There are a number of minor parameters to tweak when drawing the sample. All of these have sensible defaults and can be left untouched unless you have very special requirements. Percentage of isolates is a measure intended to keep your sample from being flooded with one-member-families. This is by default set to 10%. Maximum number of members for isolates allows you to redefine isolates as to include small families as well. The default '1' does not treat small families as isolates, but by adjusting the value to '4' or '5', you can change this. You can force the sampling procedure to fail if there are not enough releveant documents by checking abort if insufficient number of documents
By default, the sampling procedure controls for area. You can deselect this if you prefer a sample unstratified for area. Highest node is useful if you want to draw a sample from a subtree of a language family, e.g. Indo-Iranian. In that case, you have to retrieve the id of the relevant node from the languoid description and enter it into the field. Only subnodes of that node will be considered then. Stratification level refers to a way to assure that large language families are not underrepresented.
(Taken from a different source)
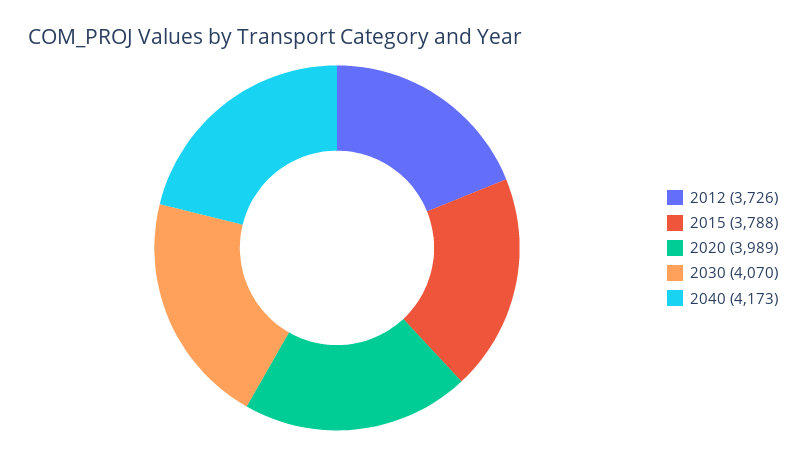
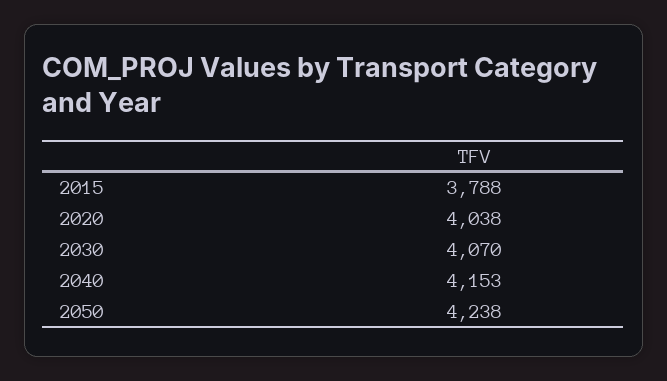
2012: 3726 -> none
2020: 3989 -> 4038
2040: 4173 -> 4153
2050: none -> 4238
This is done by sampling on the basis of genera rather than phyla. This is only useful if you choose the classification "Dryer 2005". See Matthew Dryers works on sampling for the rationale of using genera. Special algorithms are needed when the sample size exceeds the number of language families. In these cases, some language families will be represented by more than one member. The default option "Random" will select the families with "extra representation" on random. From these families, additional subfamilies will be included. "Size" chooses the largest language families to be providers of additional languages. "Diversity Value" is a different technique, which takes into account the internal constitution of a family. The reader is referred to Bakker et al. (1993,1998) for further information about the diversity value method.
The sample drawing algorithm only includes works since 1800 since older works are normally few and far between and also often difficult to interpret. You can adjust the time frame of your research by changing this value to a time period more to your taste if you like.